Now she is working on assisting the recovery of a subspecies of woodpecker, by analyzing network cascades. They are buying up the land where the birds fly, then looking at the birds flight patterns and buying nearby land, which will help the birds spread their territory which will lead to increased population. The complicated issue is figuring out which land the birds will choose to spread to.
Further consideration is necessary for species interaction, as not all species interact in a cooperative manner.
They are getting help from the eBird project, at Cornell, which allows average folks to submit data about bird sightings. This helps them to learn where the birds are migrating and how long they spend in various areas.
Many of these concepts can also be applied to analyzing solutions to problems fought by very impoverished communities.

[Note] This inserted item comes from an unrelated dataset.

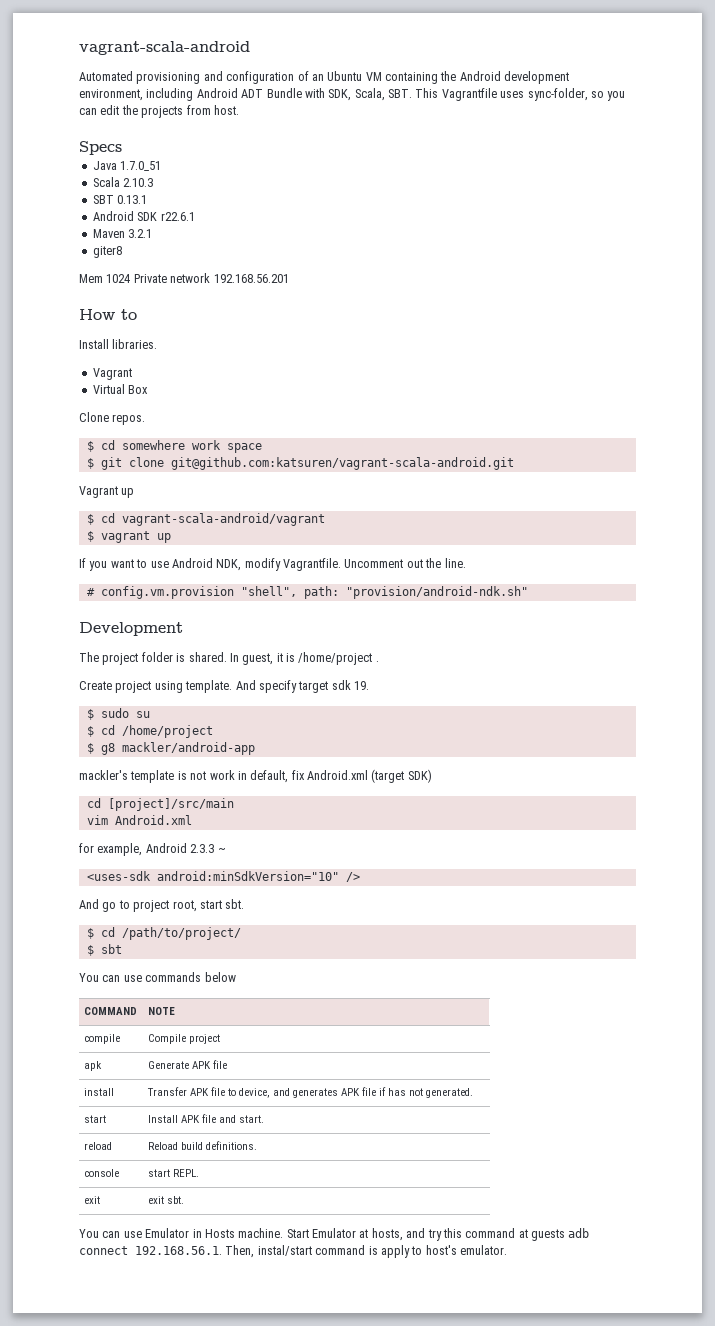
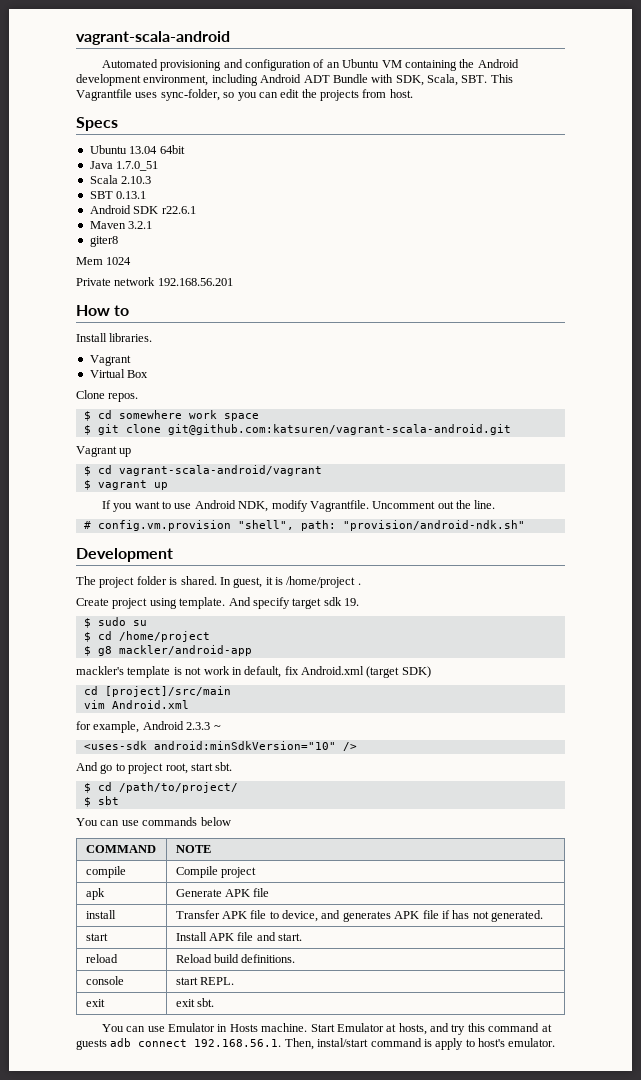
(122, 148) none -> [89,145,185,154] // Ubuntu 13.04 64bit
(131, 278) none -> (132, 261) //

For example, what will be more valuable to the impoverished? A chicken, improved roadways, or providing cell phones?
Back to the problem of over fishing, it seems to be caused by mismanagement. Professor Gomes is looking at models to help correct this mismanagement without causing any additional problems. Even after they figure out recommendations they need to get the fisheries to implement them. It is difficult to convince fishery owners that periodically closing the fisheries will actually lead to more fish when they reopen - you gotta give them time to reproduce and reach reproductive age!
Another thing her team is studying is the impact of fertilizers. While they do greatly increase the amount of food that can be harvested, they end up creating dead zones. On top of all that, they are also studying how to discover materials for fuel cell technology! These, again, Professor Gomes claims are problems for computer scientists.
Professor Gomes's research area is so incredibly broad! She shared with us, more quickly than I could capture, many of the different algorithms and approaches they are using to solve these problems. I got a great mini-introduction to all sorts of algorithms and data structures I'd never heard of before, like a spatially balanced Latin squares! She is an amazingly energetic, intelligent and passionate technical speaker and I think I could spend an entire day listening to her!